3 retail stocks that are likely to thrive postpandemic
- More and more consumers are shifting towards e-commerce and online shopping following the COVID-19 pandemic
- “Digital has been one of the few real beneficiaries of the crisis,” a McKinsey report notes
- Retail companies with strong e-commerce units profited immensely
The COVID-19 outbreak may have changed shopping habits forever. People seem much more reluctant to visit physical stores due to the risk of getting infected with the COVID-19. The store closures and national lockdowns forced people to get more comfortable with e-commerce.
Is e-commerce a new shopping ritual?
The latest study conducted by the consultancy giant McKinsey shows that Chinese consumers are changing the way they shop. China is a country where the outbreak first appeared in January, which then led to the country being ahead of the curve in its recovery from the recent outbreak.
Are you looking for fast-news, hot-tips and market analysis? Sign-up for the Invezz newsletter, today.
According to the data obtained by McKinsey, four key shifts in behaviour have been observed recently.
- Offline shopping is slowly recovering;
- Channel shift to online, offline convenience, and drugstores;
- Health and fitness is here to stay;
- Shock to loyalty offline, partly offset by online engagement.
All four key findings from the study show that the world’s most populous country is transitioning towards e-commerce and online shopping. Online grocery shopping has surged in the entire region of Southeastern Asia, according to the graph below.
“Digital has been one of the few real beneficiaries of the crisis,” the report concludes.
Similarly, data from the Bazaarvoice Network shows that customers started to really embrace online shopping
“This data highlights what most of us are currently experiencing, as we are having to change our normal shopping habits and look to purchase more items online than we all usually would”.
Grocery shopping burst in March, first at the physical stores. Once these were almost empty, shoppers turned online to find the goods they couldn’t find in their local grocery stores. People also started to focus on the fundamentals and less on life experience, luxury brands, cars etc.
“People are not thinking about buying discretionary items right now,” said Abercrombie CFO Scott Lipesky.

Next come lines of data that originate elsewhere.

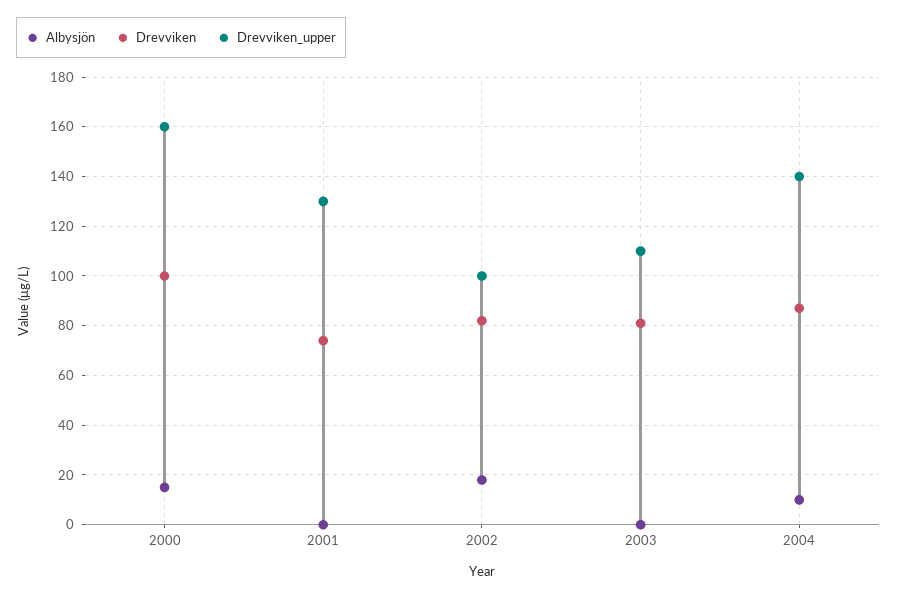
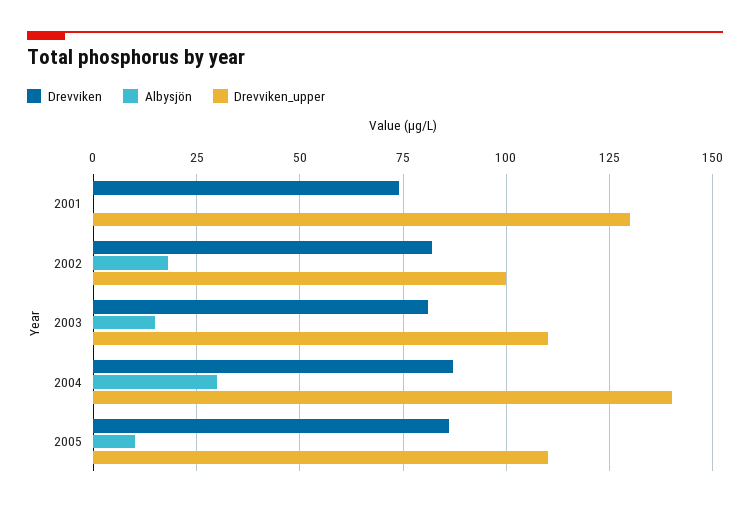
Albysjön, 2000: 15 -> none
Drevviken, 2000: 100 -> none
Drevviken_upper, 2000: 160 -> none
Albysjön, 2003: 0 -> 15
Albysjön, 2004: 10 -> 30
Drevviken, 2005: none -> 85
Albysjön, 2005: none -> 10
Drevviken_upper, 2005: none -> 110

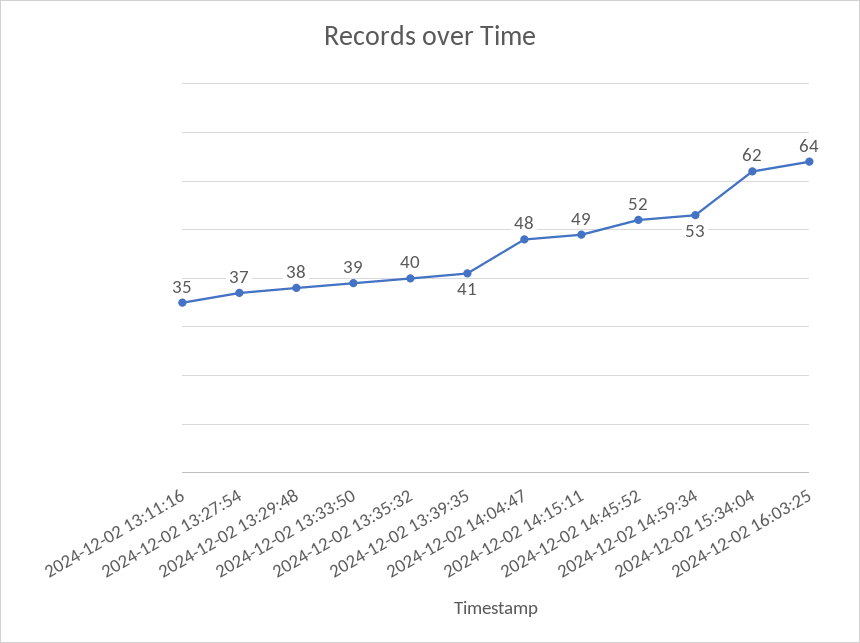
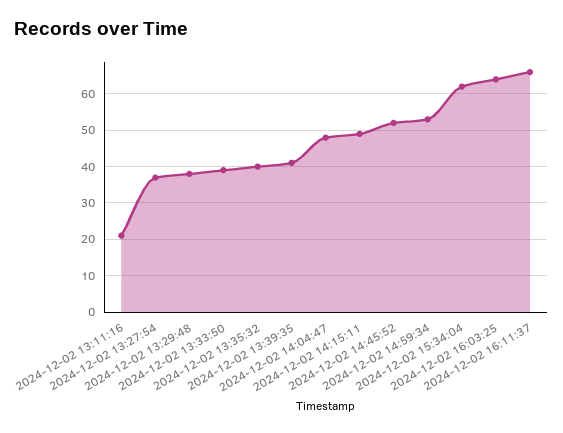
2024-12-02 13:11:16: 35 -> 20
2024-12-02 16:11:37: none -> 65

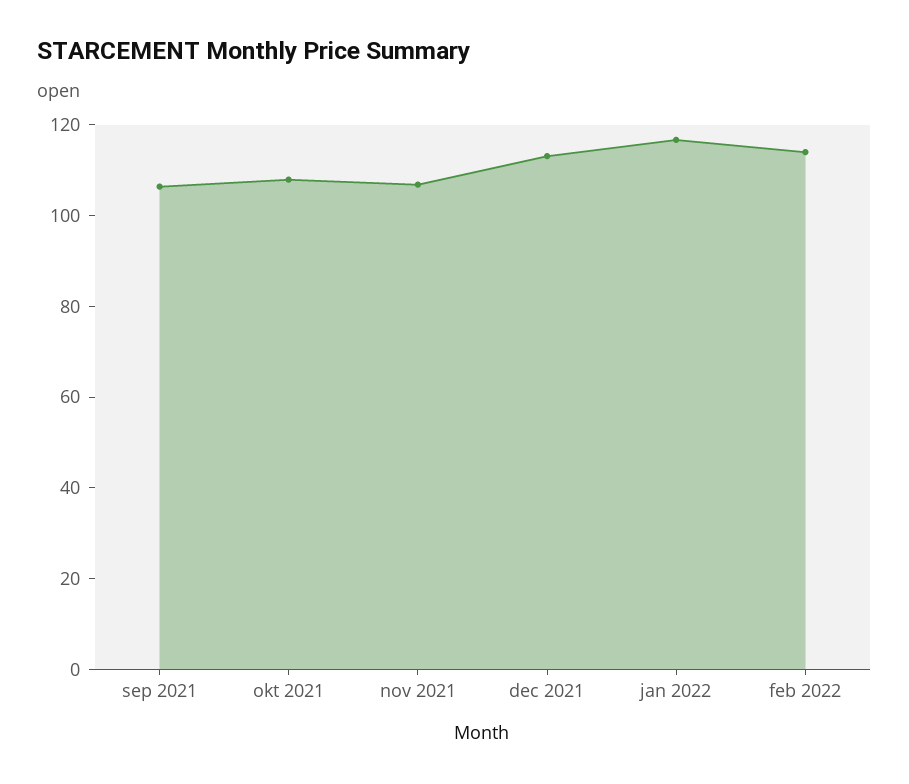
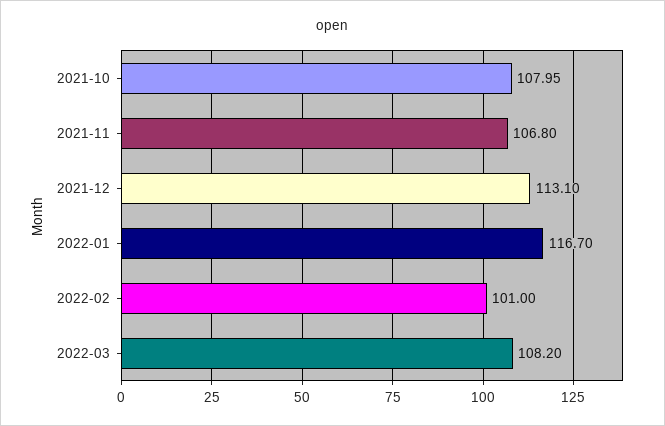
sep 2021: 105 -> none
feb 2022: 115 -> 101
2022-03: none -> 108.2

Online grocery ordering service FreshDirect said it has recorded a surge in revenue as people have shifted more towards consuming more fresh and organic food to stay healthy, which is likely to impact fast-food restaurants and provide a boost to retailers.
“We have seen a significant surge in FreshDirect orders from our existing customers, as well as a wave of new customers,” said Chief Merchandising Officer at FreshDirect, Scott Crawford.
3 retail stocks to buy
These 3 retail companies have managed to refocus their business models and quickly adapt to the fast-changing environment as the e-commerce numbers skyrocketed.
Earlier this year, Target (NYSE: TGT) broke into the top 10 list of the U.S.-based online retailers with a 1.2% share of e-commerce sales. During the last call with investors, Target reported that its comparable sales jumped by 10.8%, compared to the last year, while online sales skyrocketed more than 140%.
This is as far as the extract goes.